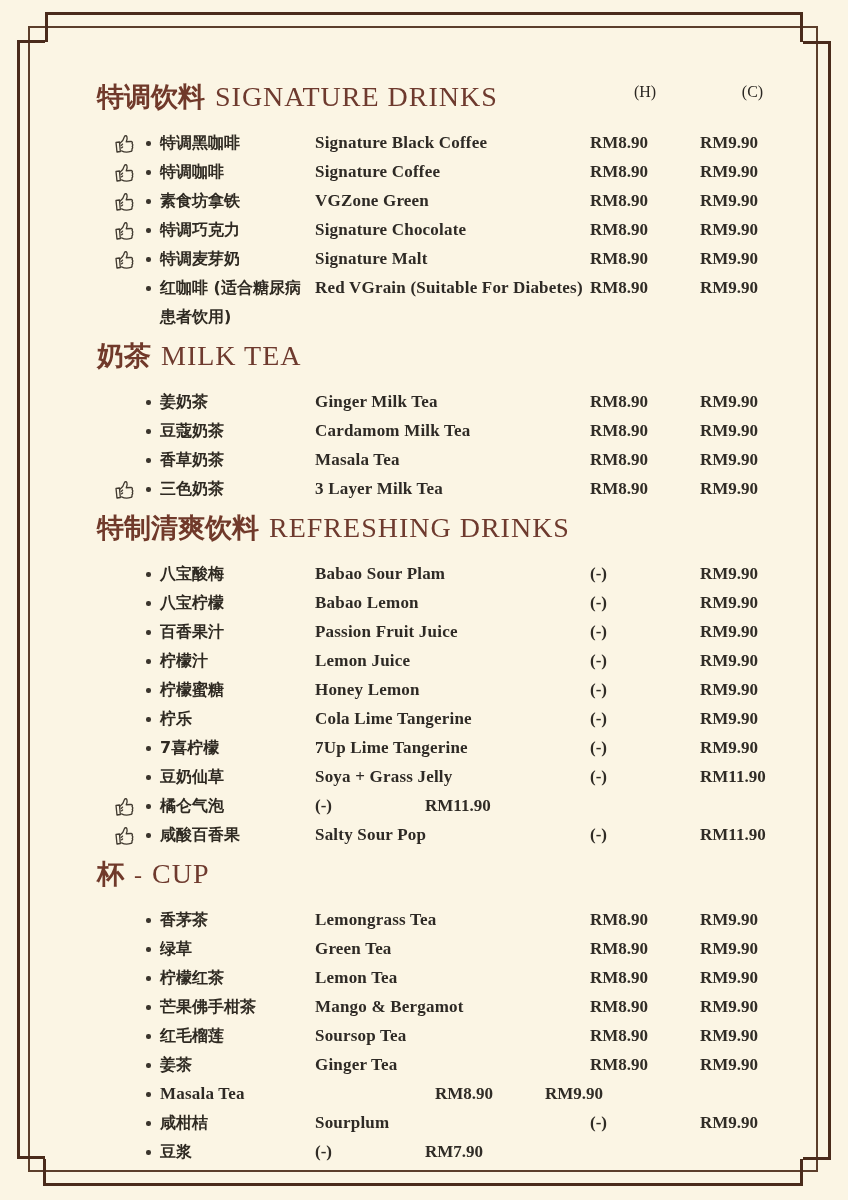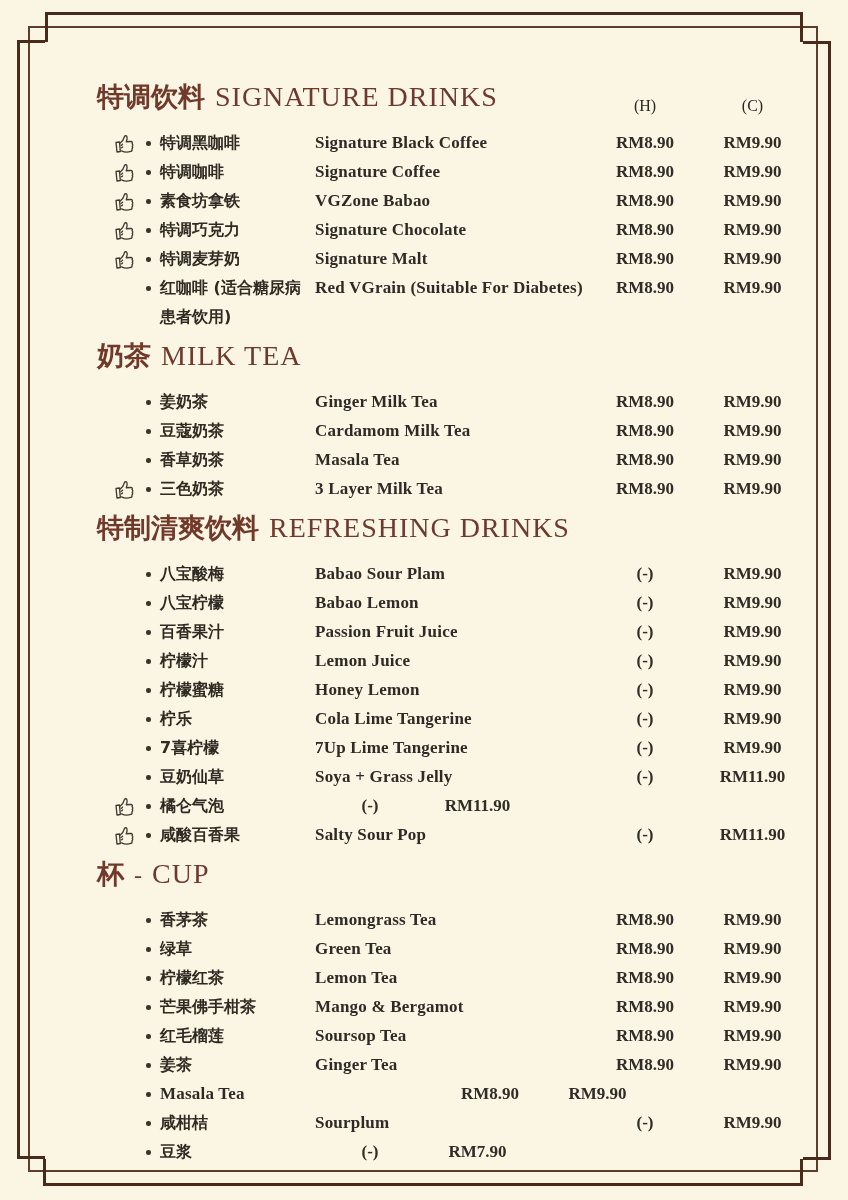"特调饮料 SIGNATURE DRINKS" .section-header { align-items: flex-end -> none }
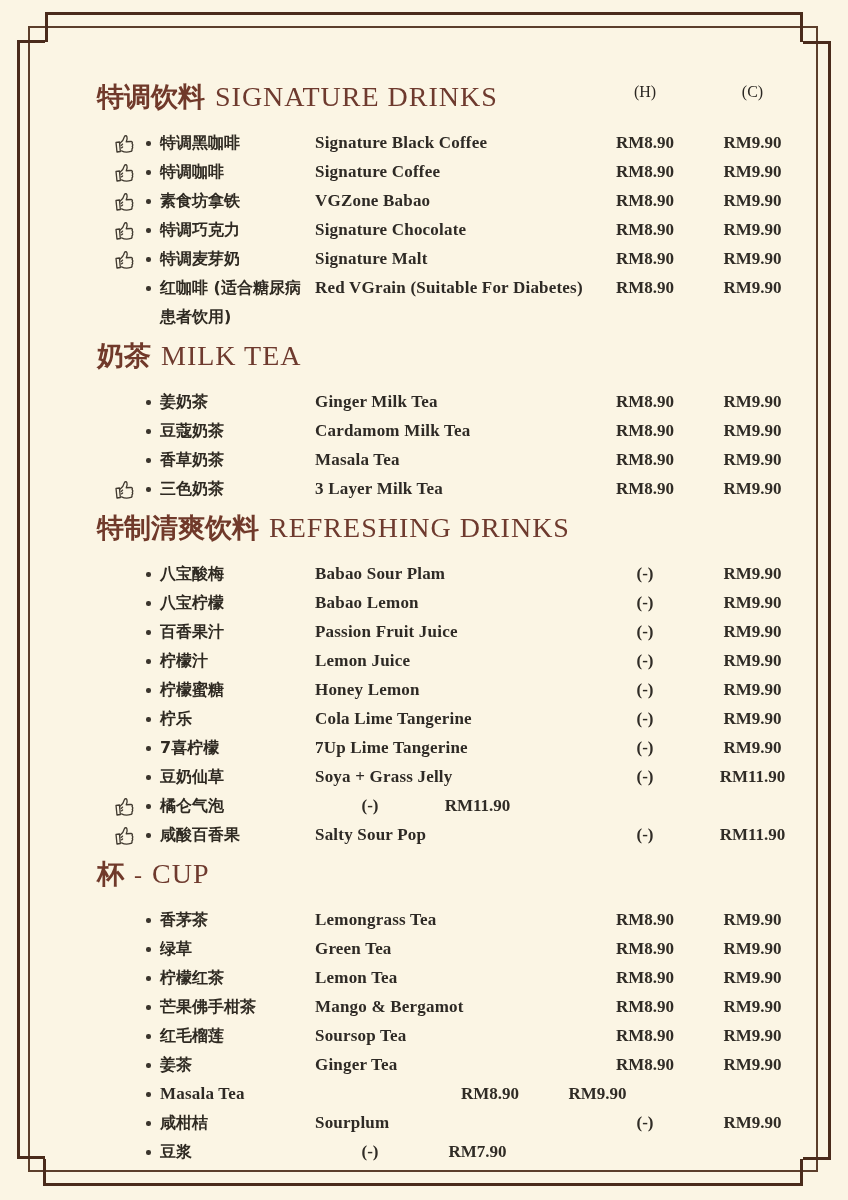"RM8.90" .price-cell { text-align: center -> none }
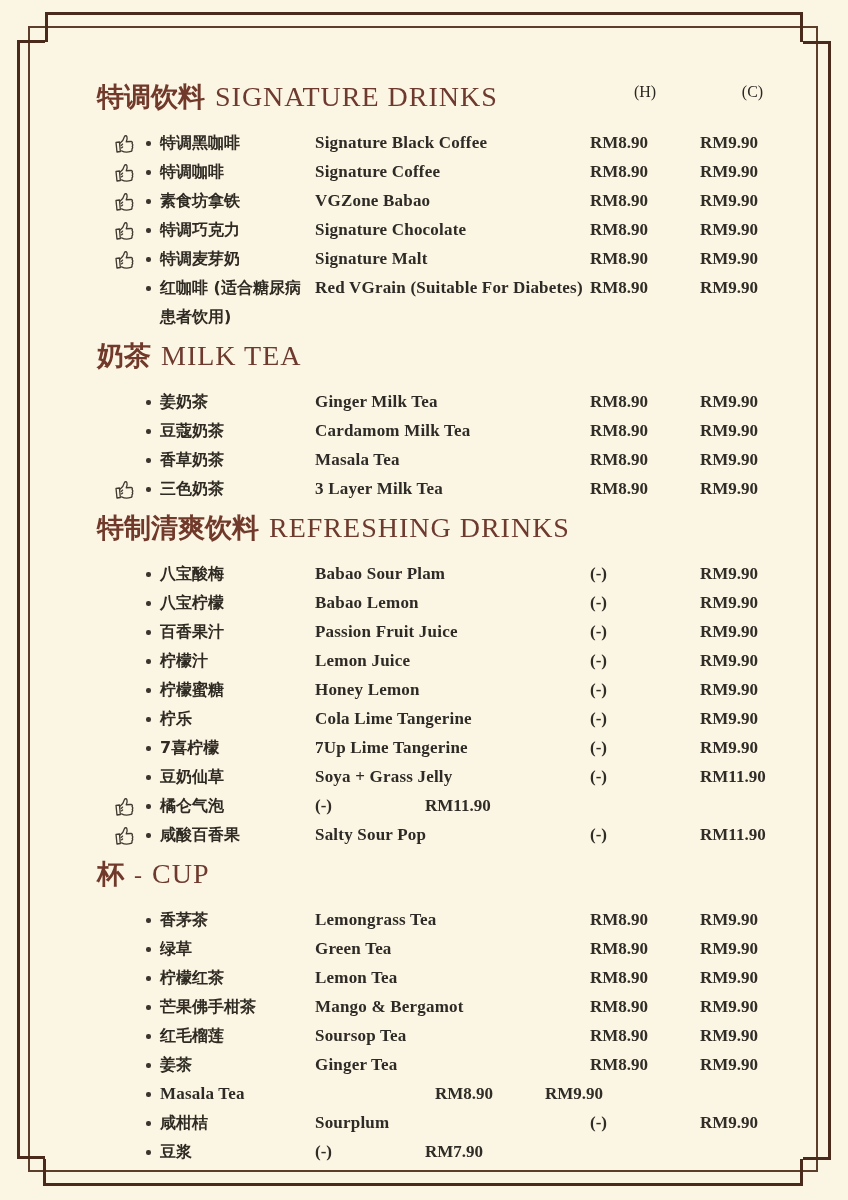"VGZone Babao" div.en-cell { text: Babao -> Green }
================
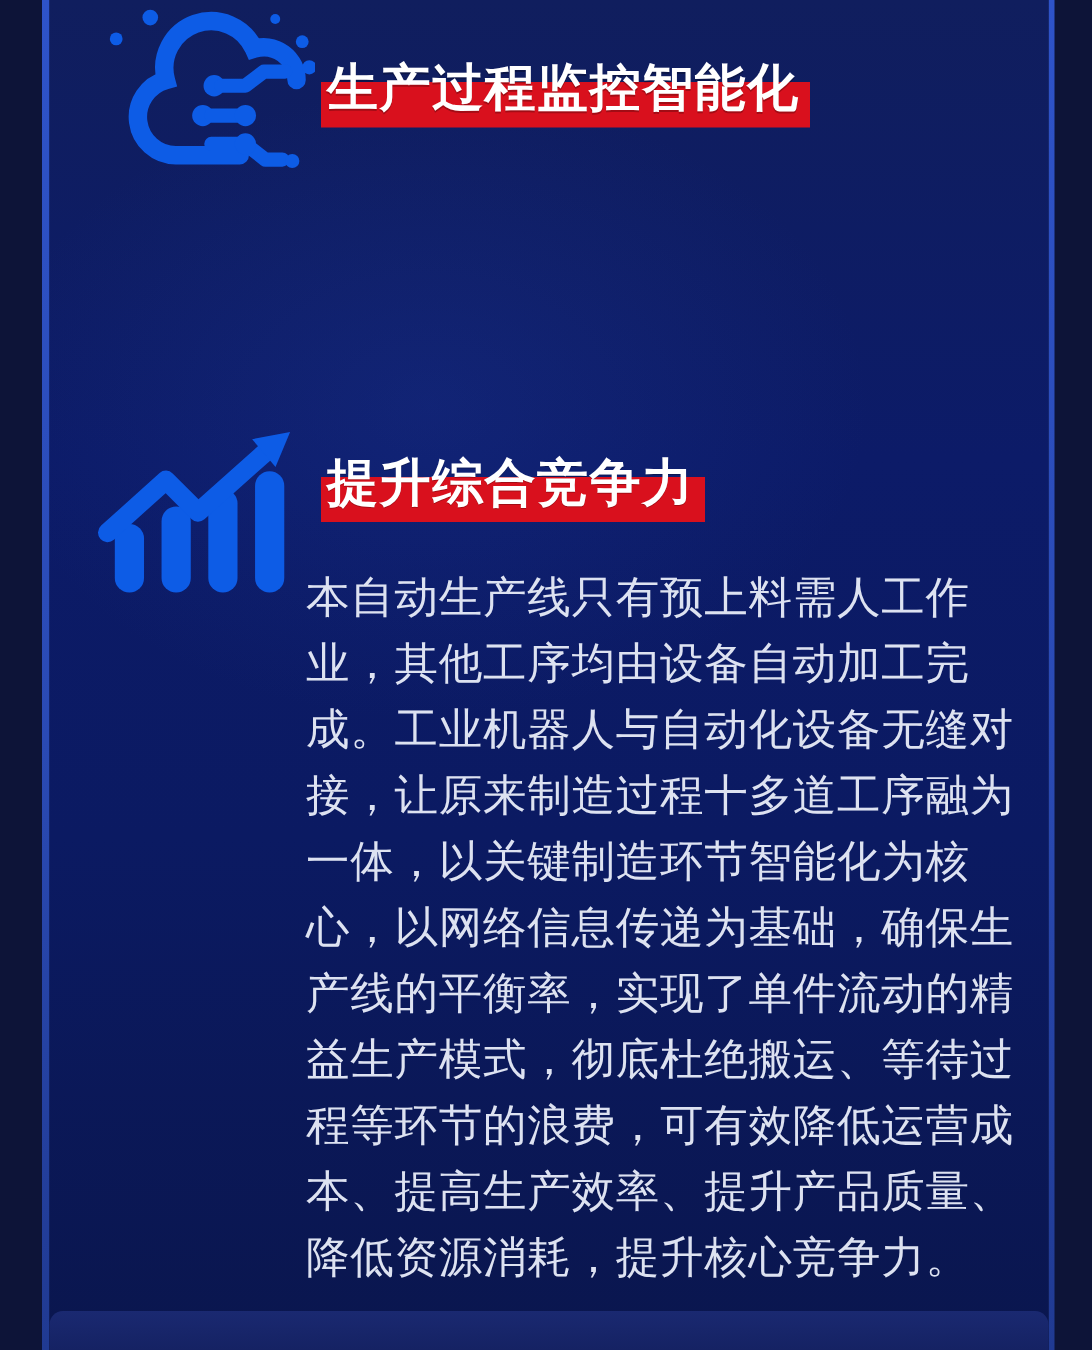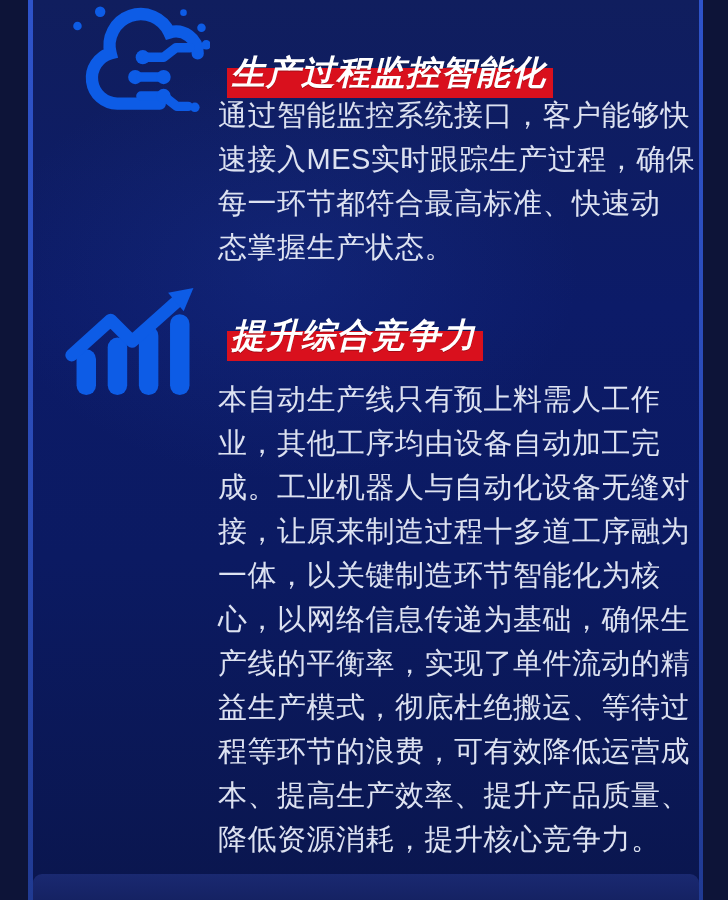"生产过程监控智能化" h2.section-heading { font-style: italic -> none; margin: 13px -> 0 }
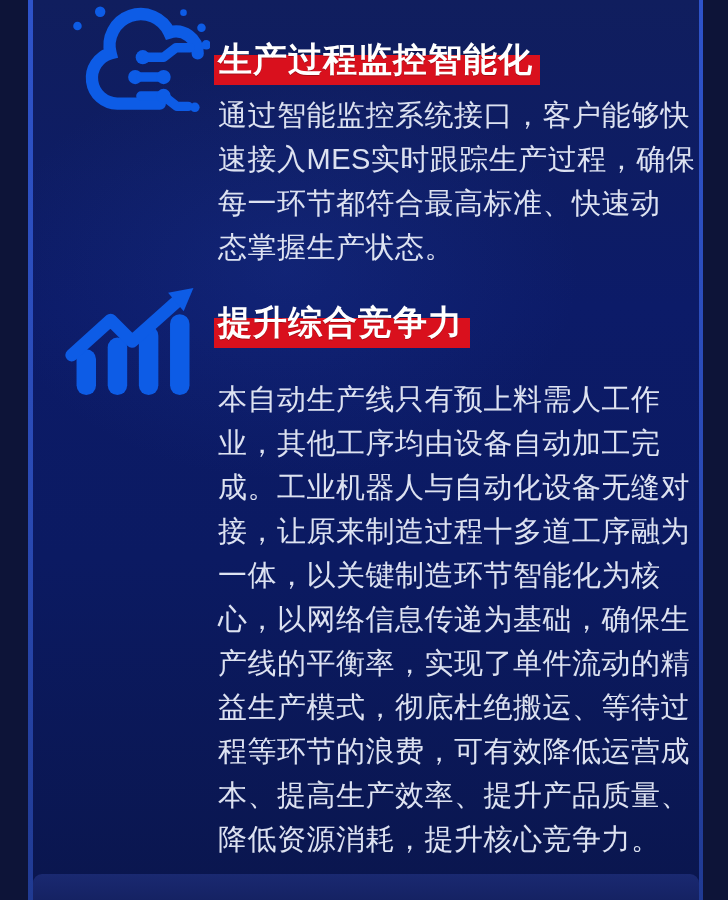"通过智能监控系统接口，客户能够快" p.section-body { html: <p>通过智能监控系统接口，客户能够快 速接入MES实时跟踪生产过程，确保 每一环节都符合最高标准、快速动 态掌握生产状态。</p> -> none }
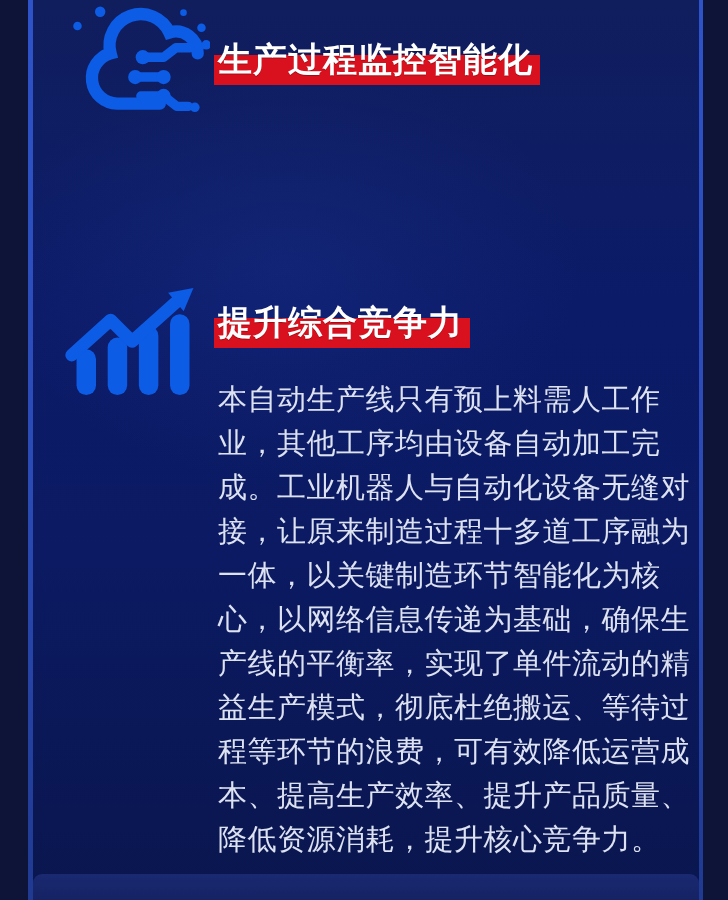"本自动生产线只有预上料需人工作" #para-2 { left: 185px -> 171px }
================
Take the entries above and copy exactly the lines starting at the one with "align-items: flex-end ->" and ending at the one with "text: Babao ->"; nothing outside that span, and no pictures.

Exercise response –
"特调饮料 SIGNATURE DRINKS" .section-header { align-items: flex-end -> none }
"RM8.90" .price-cell { text-align: center -> none }
"VGZone Babao" div.en-cell { text: Babao -> Green }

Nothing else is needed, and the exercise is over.